┏━━

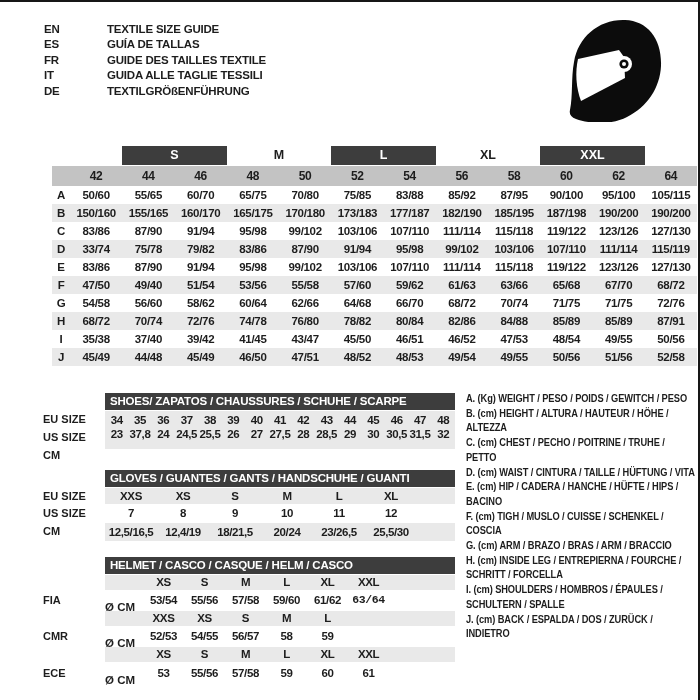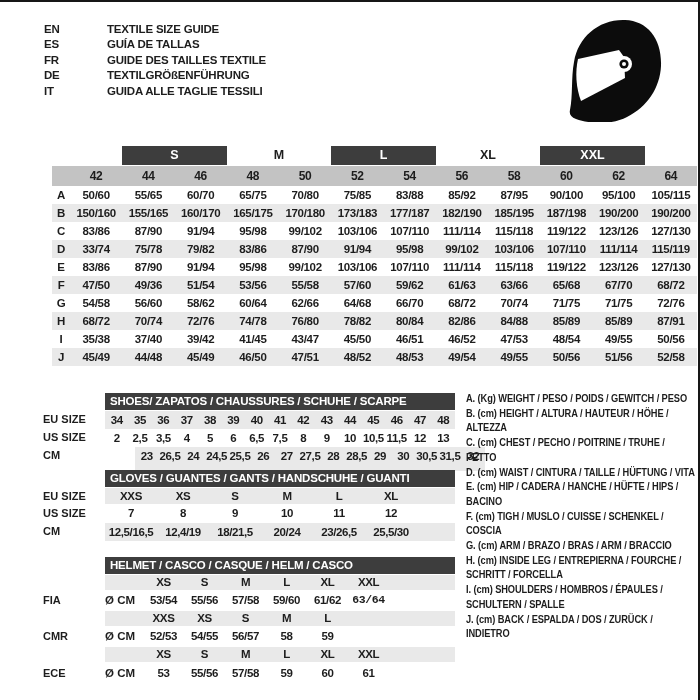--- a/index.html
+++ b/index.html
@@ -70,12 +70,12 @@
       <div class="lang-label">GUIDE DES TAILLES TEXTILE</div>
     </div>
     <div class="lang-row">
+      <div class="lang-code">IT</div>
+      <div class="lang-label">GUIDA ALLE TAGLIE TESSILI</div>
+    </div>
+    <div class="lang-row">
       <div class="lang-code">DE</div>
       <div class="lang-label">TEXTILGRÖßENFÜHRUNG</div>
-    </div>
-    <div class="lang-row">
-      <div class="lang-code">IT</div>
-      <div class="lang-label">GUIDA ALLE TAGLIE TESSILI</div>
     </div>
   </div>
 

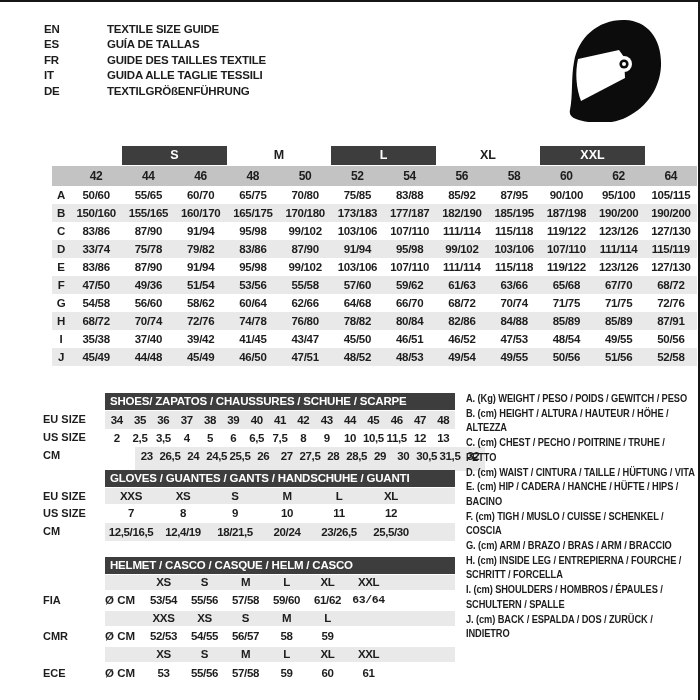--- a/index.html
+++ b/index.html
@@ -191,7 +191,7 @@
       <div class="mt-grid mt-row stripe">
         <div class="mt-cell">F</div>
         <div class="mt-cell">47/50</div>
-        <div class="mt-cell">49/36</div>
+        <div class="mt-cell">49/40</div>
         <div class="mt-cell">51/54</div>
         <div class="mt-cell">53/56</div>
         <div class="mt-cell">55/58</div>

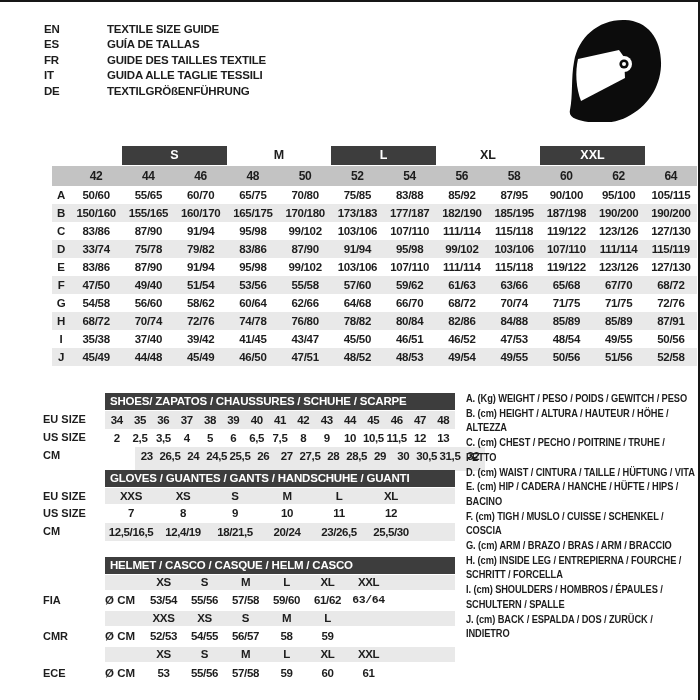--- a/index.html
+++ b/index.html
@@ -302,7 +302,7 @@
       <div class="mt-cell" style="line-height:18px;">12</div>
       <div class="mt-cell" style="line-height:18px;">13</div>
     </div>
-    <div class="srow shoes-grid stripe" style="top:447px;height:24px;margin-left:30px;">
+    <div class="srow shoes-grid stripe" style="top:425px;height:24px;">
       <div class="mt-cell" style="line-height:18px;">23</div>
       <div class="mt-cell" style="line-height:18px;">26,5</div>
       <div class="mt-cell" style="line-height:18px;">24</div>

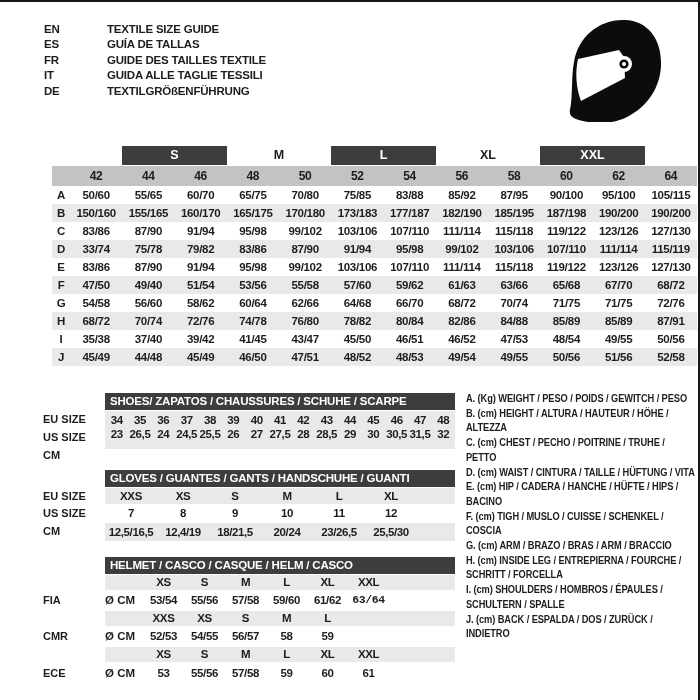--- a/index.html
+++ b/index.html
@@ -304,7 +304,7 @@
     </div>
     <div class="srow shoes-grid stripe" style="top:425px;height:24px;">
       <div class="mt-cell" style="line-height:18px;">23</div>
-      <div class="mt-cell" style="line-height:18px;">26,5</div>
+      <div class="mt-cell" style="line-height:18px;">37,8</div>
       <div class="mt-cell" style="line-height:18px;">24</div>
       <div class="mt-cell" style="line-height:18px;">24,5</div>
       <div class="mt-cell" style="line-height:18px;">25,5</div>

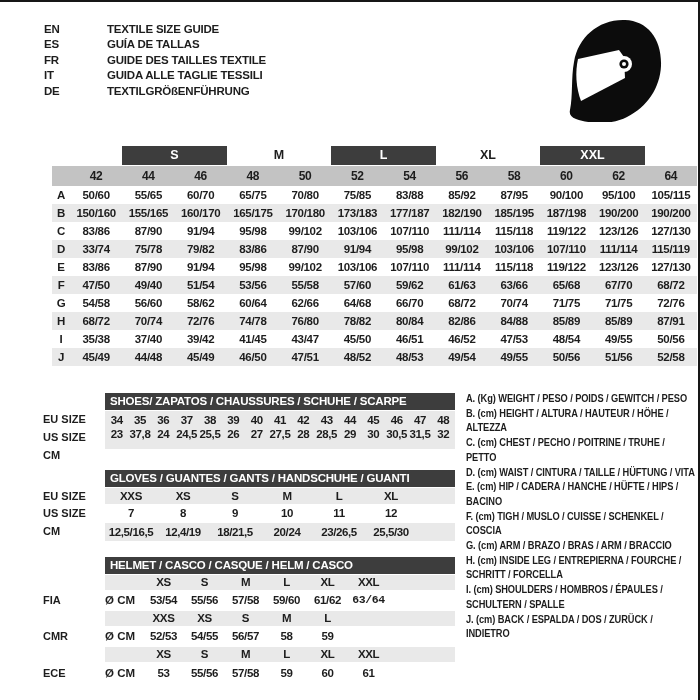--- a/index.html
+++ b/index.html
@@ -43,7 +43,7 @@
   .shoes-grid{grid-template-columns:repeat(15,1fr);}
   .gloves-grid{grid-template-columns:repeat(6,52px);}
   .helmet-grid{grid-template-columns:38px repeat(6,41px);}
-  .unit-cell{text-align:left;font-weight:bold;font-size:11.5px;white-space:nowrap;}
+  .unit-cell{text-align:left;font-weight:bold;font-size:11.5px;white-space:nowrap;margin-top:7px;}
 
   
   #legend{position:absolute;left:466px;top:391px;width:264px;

┗━━
┏━━

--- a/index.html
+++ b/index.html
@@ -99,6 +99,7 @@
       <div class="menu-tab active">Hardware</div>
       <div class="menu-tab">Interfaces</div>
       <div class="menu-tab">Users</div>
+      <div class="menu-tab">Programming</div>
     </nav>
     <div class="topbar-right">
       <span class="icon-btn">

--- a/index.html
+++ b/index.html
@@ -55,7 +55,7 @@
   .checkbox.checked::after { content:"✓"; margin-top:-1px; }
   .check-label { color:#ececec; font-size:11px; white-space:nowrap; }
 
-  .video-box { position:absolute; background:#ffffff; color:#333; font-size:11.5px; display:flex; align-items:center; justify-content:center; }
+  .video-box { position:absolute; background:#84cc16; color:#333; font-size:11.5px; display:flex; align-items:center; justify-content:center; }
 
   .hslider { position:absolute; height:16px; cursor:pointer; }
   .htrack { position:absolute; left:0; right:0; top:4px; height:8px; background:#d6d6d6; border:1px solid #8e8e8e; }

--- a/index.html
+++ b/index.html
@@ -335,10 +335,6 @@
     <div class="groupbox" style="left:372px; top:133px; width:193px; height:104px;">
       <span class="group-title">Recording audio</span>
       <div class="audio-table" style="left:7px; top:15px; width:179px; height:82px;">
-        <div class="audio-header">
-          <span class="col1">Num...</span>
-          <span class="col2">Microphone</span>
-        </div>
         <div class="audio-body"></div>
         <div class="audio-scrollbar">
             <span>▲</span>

┗━━
┏━━

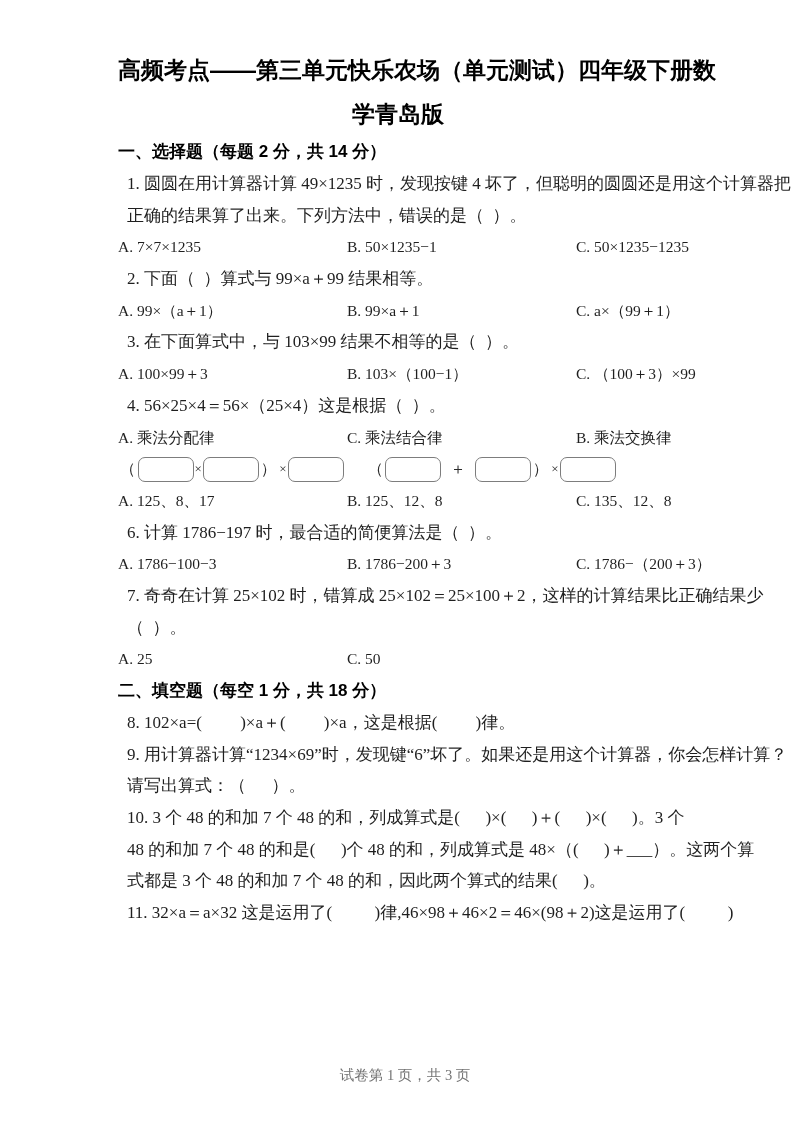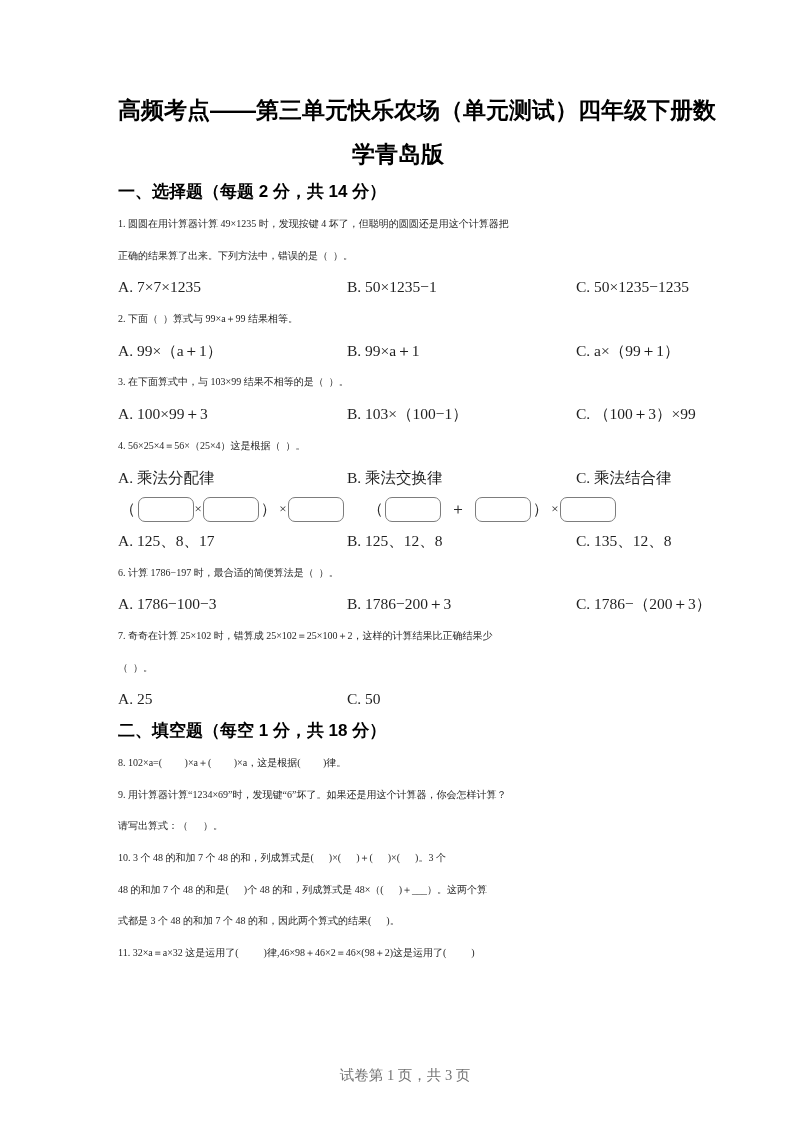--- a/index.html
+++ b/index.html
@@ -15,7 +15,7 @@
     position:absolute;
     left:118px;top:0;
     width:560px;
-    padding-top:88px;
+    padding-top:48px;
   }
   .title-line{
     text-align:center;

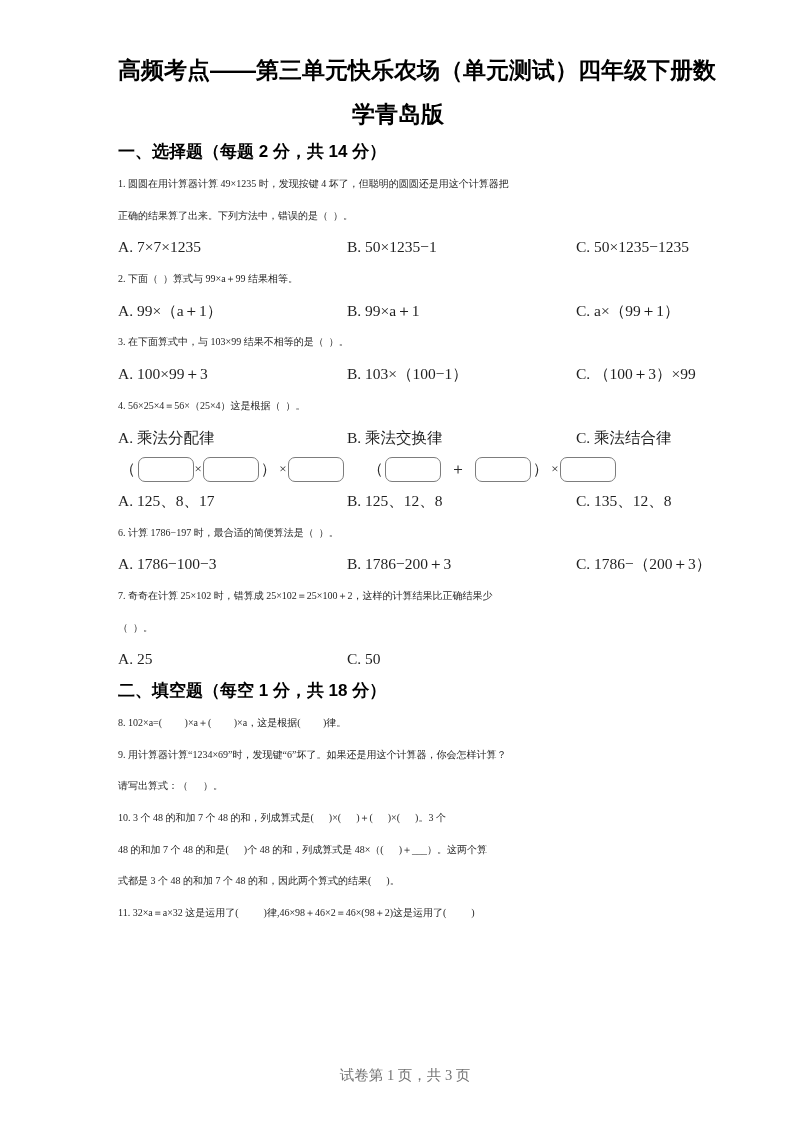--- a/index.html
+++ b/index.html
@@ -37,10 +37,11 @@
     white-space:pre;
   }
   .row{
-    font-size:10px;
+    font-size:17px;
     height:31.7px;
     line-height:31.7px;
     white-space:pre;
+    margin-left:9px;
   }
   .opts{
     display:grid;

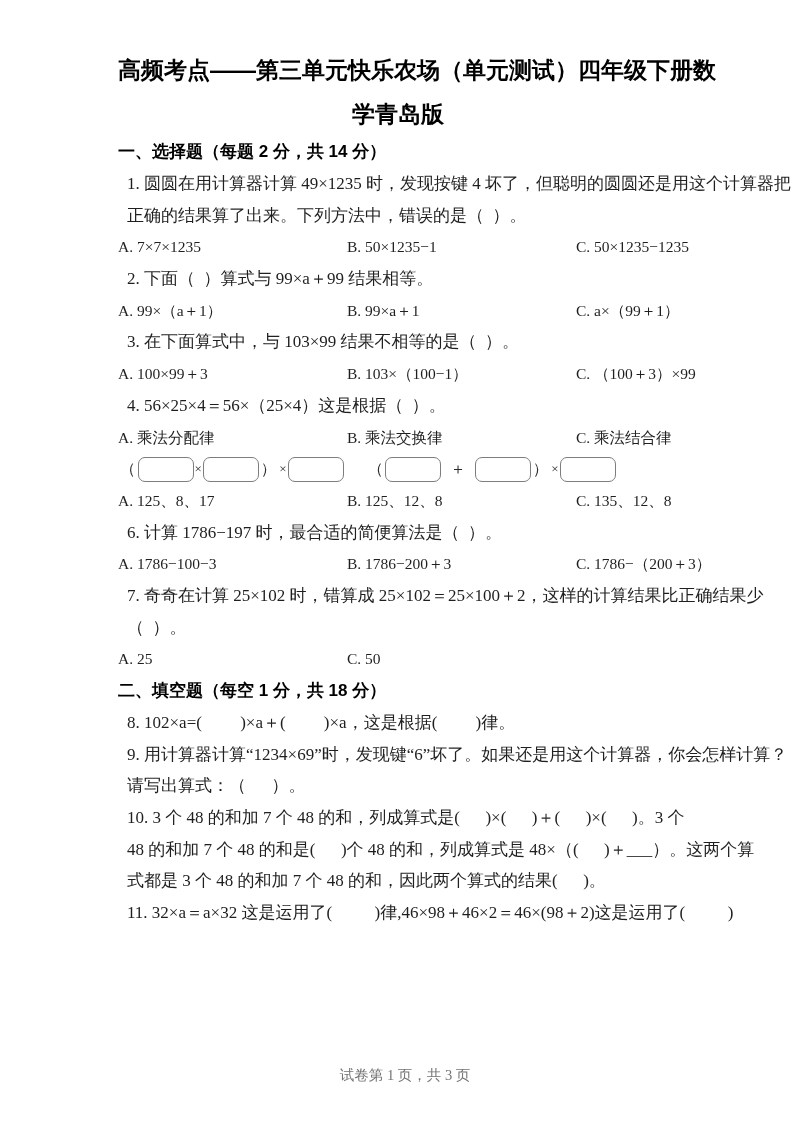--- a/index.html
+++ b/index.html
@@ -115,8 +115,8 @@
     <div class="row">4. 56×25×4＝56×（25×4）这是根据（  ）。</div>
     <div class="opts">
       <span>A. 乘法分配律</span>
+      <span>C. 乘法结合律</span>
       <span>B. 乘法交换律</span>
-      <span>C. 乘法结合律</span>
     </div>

┗━━

Aim of the task - Whenever the word "right" occurs in a line above, copy that line.

Exercise output -
     <div class="topbar-right">
   .htrack { position:absolute; left:0; right:0; top:4px; height:8px; background:#d6d6d6; border:1px solid #8e8e8e; }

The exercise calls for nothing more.